Classic crowdsale smart contract code consists of two Solidity classes: the ERC20 Token and the token sale contract.

The most important part of an ERC20 contract is the balances variable, which represents the amount of tokens owned by specific Ethereum address:

/**
 * Basic token
 * Basic version of StandardToken, with no allowances
 */
contract BasicToken is ERC20Basic, SafeMath {

  mapping(address => uint) balances;

  function balanceOf(address _owner) constant returns (uint balance) {
    return balances[_owner];
  }
}

All other functions operate on this mapping, allowing a trusted account to transfer, check their balance, or approve allowances. The constructor function DutchAuction(), called during contract deployment to the network, usually defines the total supply of tokens and immediately transfers them to the deployer address.

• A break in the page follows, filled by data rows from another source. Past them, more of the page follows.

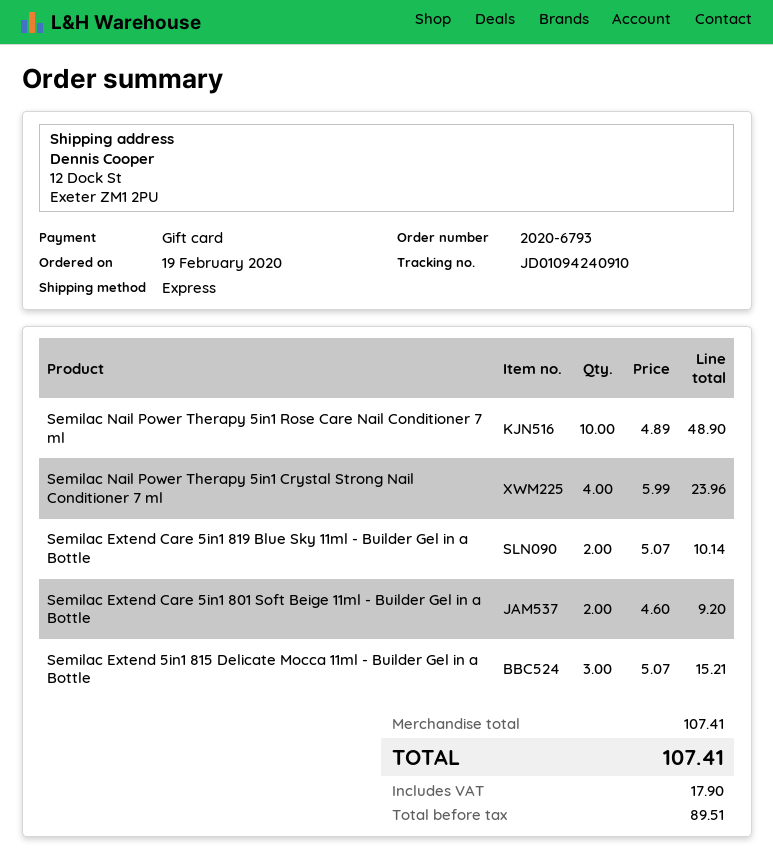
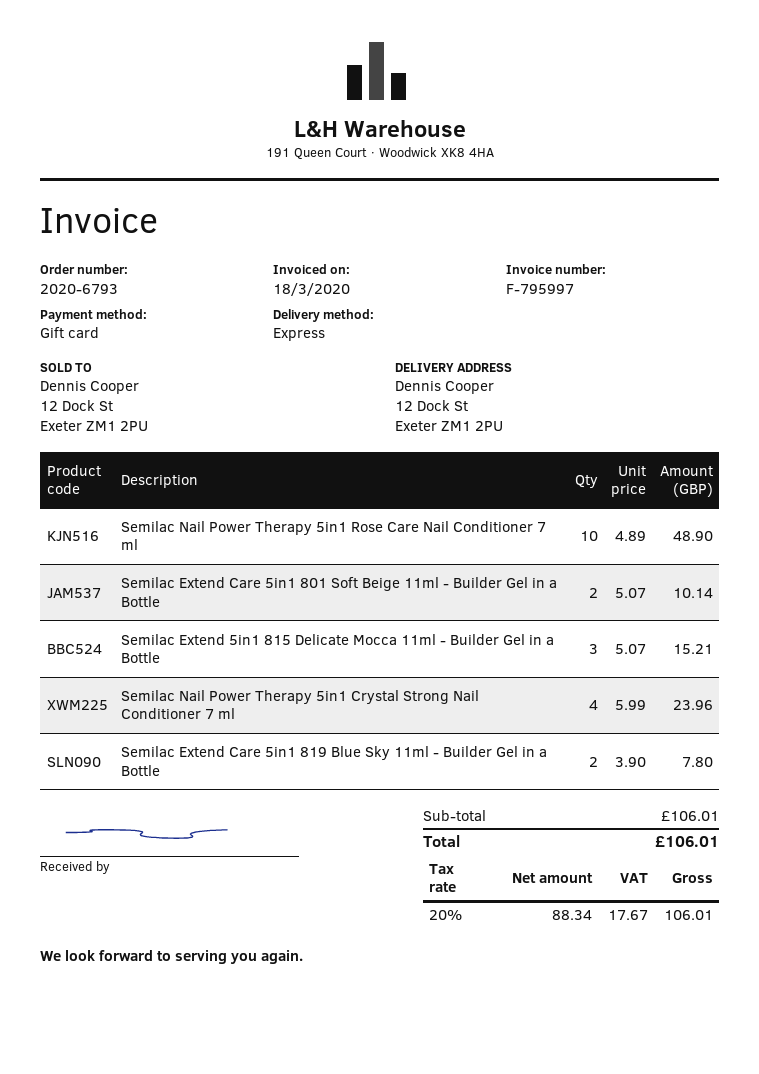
Semilac Extend Care 5in1 819 Blue Sky 11ml - Builder Gel in a Bottle: 2 x 5.07 = 10.14 -> 2 x 3.90 = 7.80
Semilac Extend Care 5in1 801 Soft Beige 11ml - Builder Gel in a Bottle: 2 x 4.60 = 9.20 -> 2 x 5.07 = 10.14
subtotal: 107.41 -> 106.01
net: 89.51 -> 88.34
tax: 17.90 -> 17.67
total: 107.41 -> 106.01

Typical Crowdsale contracts have a single payable buyTokens() function (the actual name will vary across contracts), which accepts Ethereum currency from the sender, performs some checks, and then calls connected token contract functions to reward the sender, transferring tokens from the contract deployer.

More complicated examples have soft or/and hard cap, token price discounts depending on the time, ability to refund, etc.

Toolbox

Before starting to code, it’s important to pickup a proper set of tools to avoid shooting yourself in the foot.

Truffle Suite is an industry-leading development framework for smart contracts, which provides automated compilation, scripting, unit testing (both in Solidity and JavaScript), and deployment to multiple Ethereum networks.

Another very helpful tool from the Truffle team is ganache-cli (formerly TestRPC), which allows you to run a local simulation of Ethereum blockchain without it being necessary to download ~3 million mainnet blocks worth hundreds of gigabytes.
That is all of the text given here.